* _INSTRUCTIONS TO FOLLOW_
Copy the entries below exactly, but only from the line containing "1973249 | radius kemungkinan: 1,280 -> 1,125" through the final line.

[TASK MATERIAL Boundary: Start]

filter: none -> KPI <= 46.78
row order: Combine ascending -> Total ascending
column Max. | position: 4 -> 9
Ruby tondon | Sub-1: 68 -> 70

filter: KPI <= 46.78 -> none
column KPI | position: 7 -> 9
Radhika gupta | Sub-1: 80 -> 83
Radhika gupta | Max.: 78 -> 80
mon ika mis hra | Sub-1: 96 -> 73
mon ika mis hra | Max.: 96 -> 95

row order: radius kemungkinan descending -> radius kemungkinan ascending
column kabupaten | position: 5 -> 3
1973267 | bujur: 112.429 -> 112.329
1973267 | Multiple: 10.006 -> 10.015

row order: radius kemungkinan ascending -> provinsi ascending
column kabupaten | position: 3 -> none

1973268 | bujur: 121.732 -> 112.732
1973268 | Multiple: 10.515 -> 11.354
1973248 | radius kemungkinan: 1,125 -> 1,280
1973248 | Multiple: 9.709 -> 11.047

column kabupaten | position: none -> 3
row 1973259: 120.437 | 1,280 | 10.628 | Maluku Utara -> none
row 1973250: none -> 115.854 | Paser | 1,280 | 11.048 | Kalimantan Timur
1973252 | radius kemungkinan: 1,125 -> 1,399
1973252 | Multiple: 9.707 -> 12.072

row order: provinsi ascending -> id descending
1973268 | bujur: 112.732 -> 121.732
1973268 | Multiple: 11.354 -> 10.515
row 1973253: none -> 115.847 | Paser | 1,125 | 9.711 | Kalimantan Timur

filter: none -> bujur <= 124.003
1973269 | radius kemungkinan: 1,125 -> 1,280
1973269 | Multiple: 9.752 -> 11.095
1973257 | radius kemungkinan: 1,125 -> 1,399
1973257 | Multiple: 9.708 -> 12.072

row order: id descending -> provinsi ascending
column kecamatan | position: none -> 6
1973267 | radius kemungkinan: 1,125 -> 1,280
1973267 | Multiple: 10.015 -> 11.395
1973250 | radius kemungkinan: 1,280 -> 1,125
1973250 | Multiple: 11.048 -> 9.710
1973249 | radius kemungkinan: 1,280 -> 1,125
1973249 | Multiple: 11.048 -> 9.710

[TASK MATERIAL Boundary: End]

* _EXERCISE OUTPUT_
1973249 | radius kemungkinan: 1,280 -> 1,125
1973249 | Multiple: 11.048 -> 9.710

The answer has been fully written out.